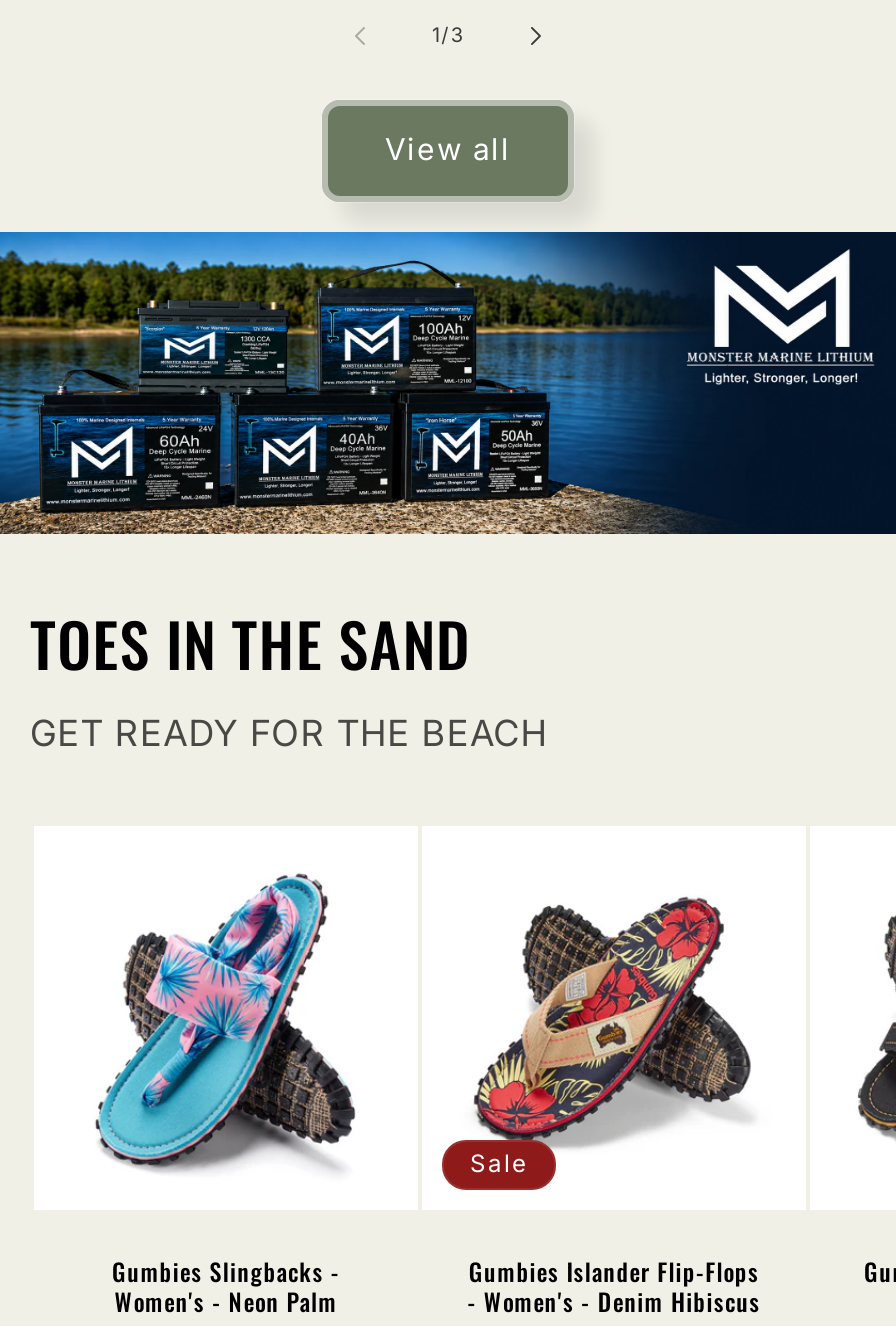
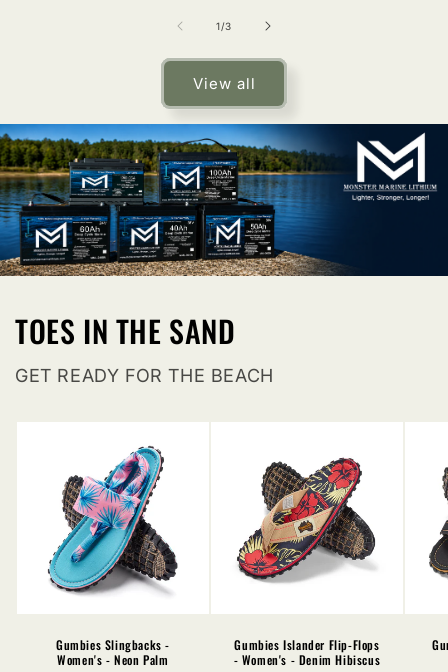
- Sale
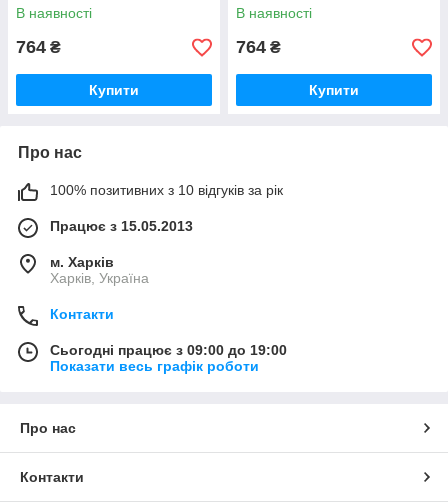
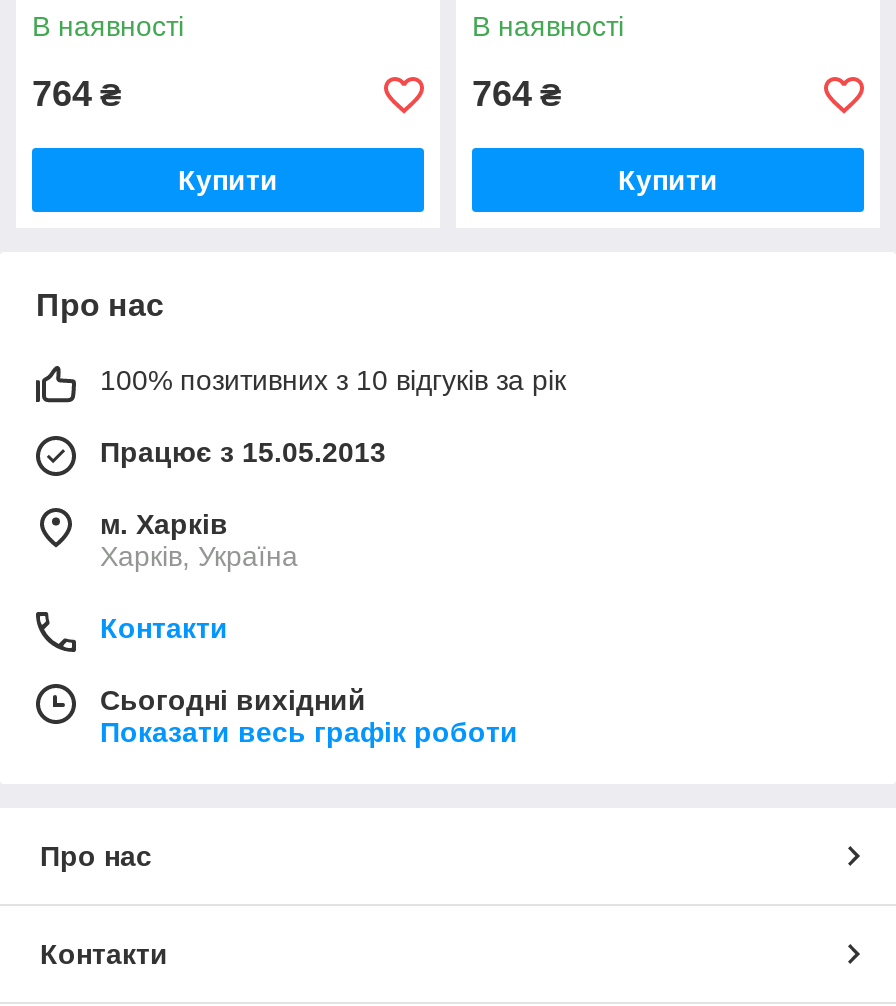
- Сьогодні працює з 09:00 до 19:00
+ Сьогодні вихідний
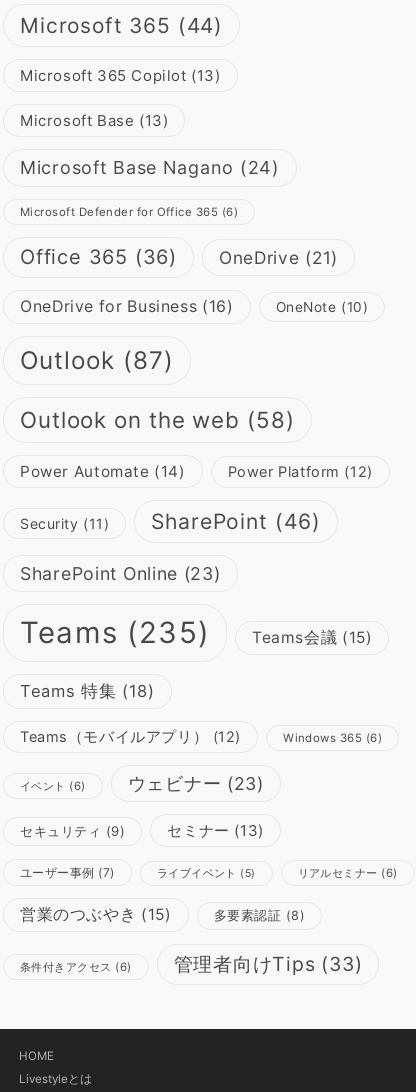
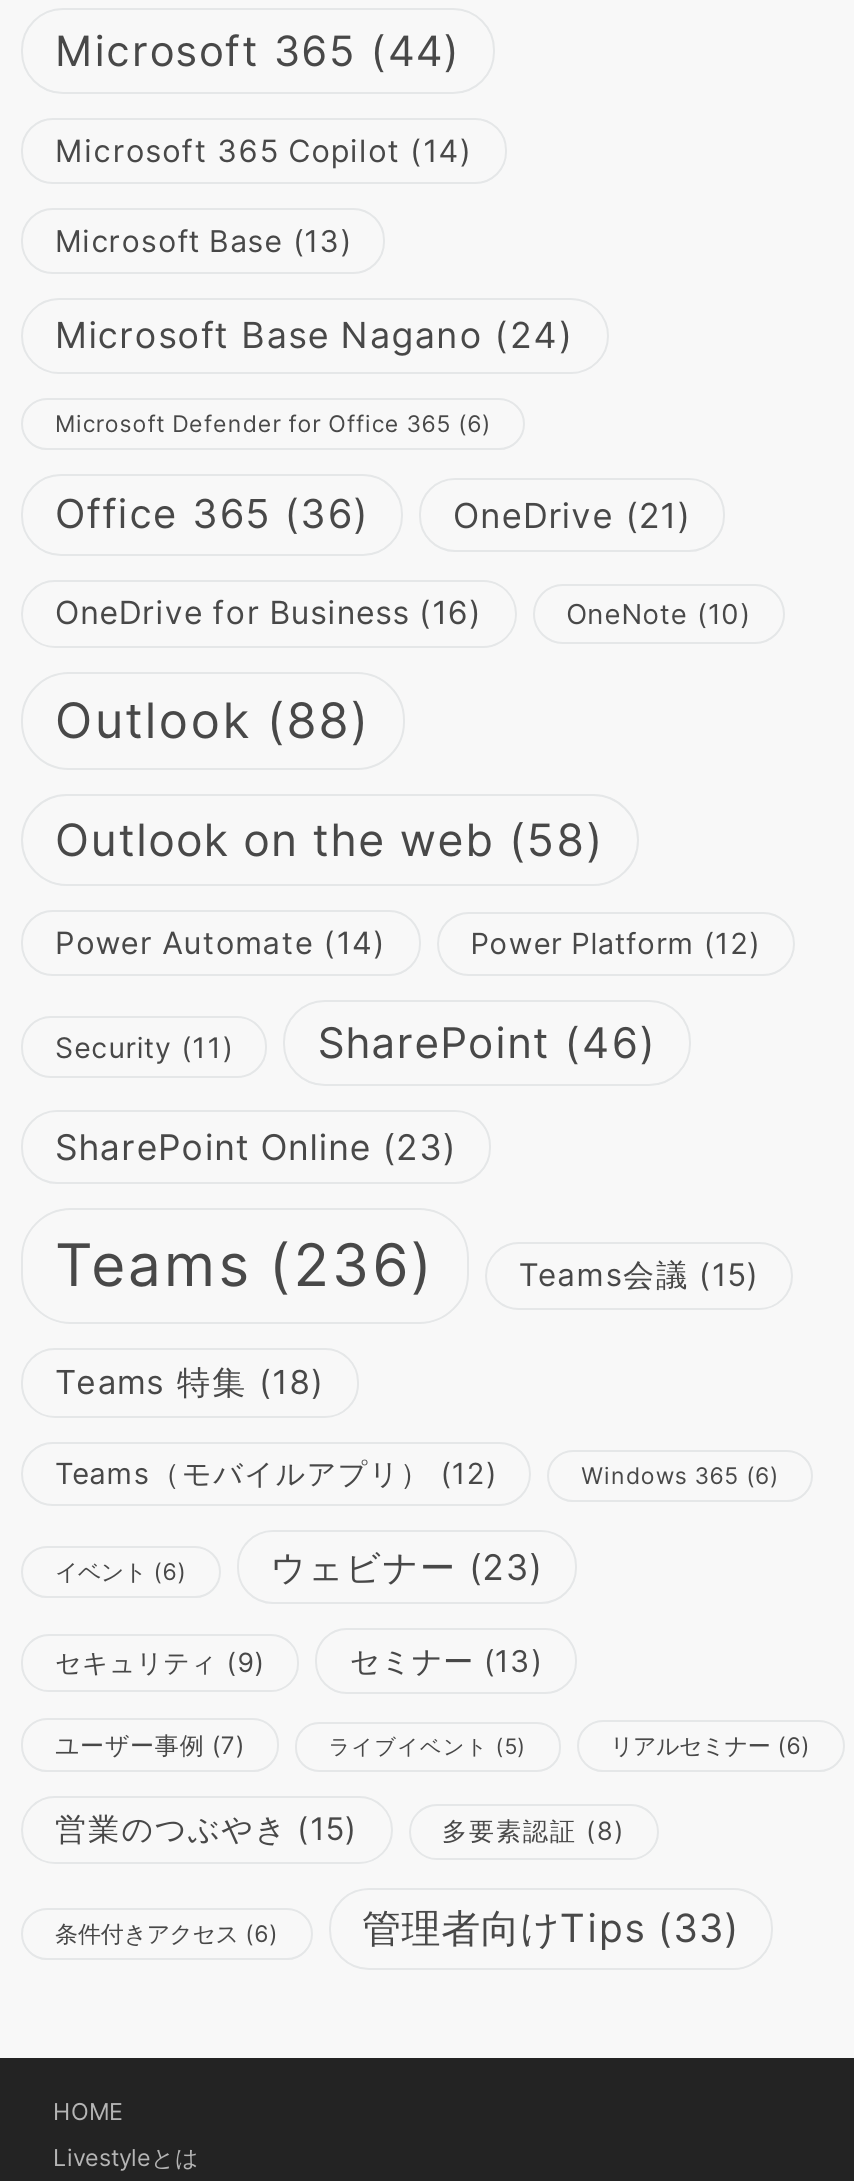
- Microsoft 365 Copilot (13)
+ Microsoft 365 Copilot (14)

- Outlook (87)
+ Outlook (88)

- Teams (235)
+ Teams (236)
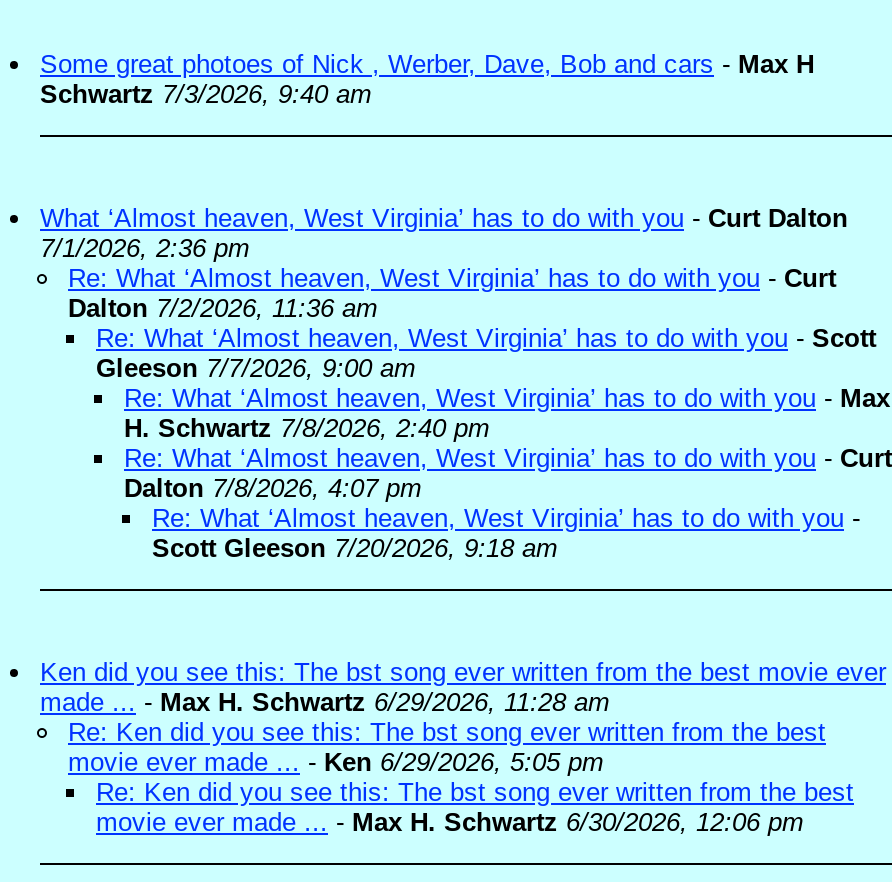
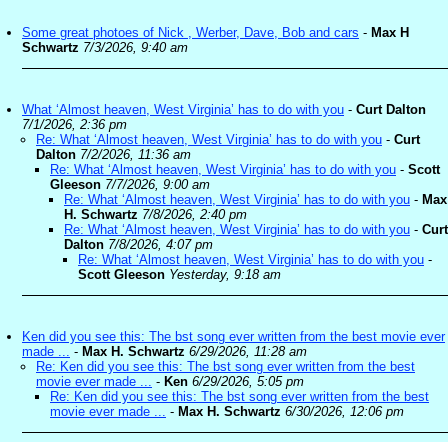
- Scott Gleeson 7/20/2026, 9:18 am
+ Scott Gleeson Yesterday, 9:18 am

☆ ☆ ☆ ☆ ☆ ☆ ☆

Work required: Once the line containing "365 Copilot (14)" is located, write out exactly that line and each one after it to the end of the records above, excluding pictures and nothing else.

Answer space:
+ Microsoft 365 Copilot (14)

- Outlook (87)
+ Outlook (88)

- Teams (235)
+ Teams (236)
- Scott Gleeson 7/20/2026, 9:18 am
+ Scott Gleeson Yesterday, 9:18 am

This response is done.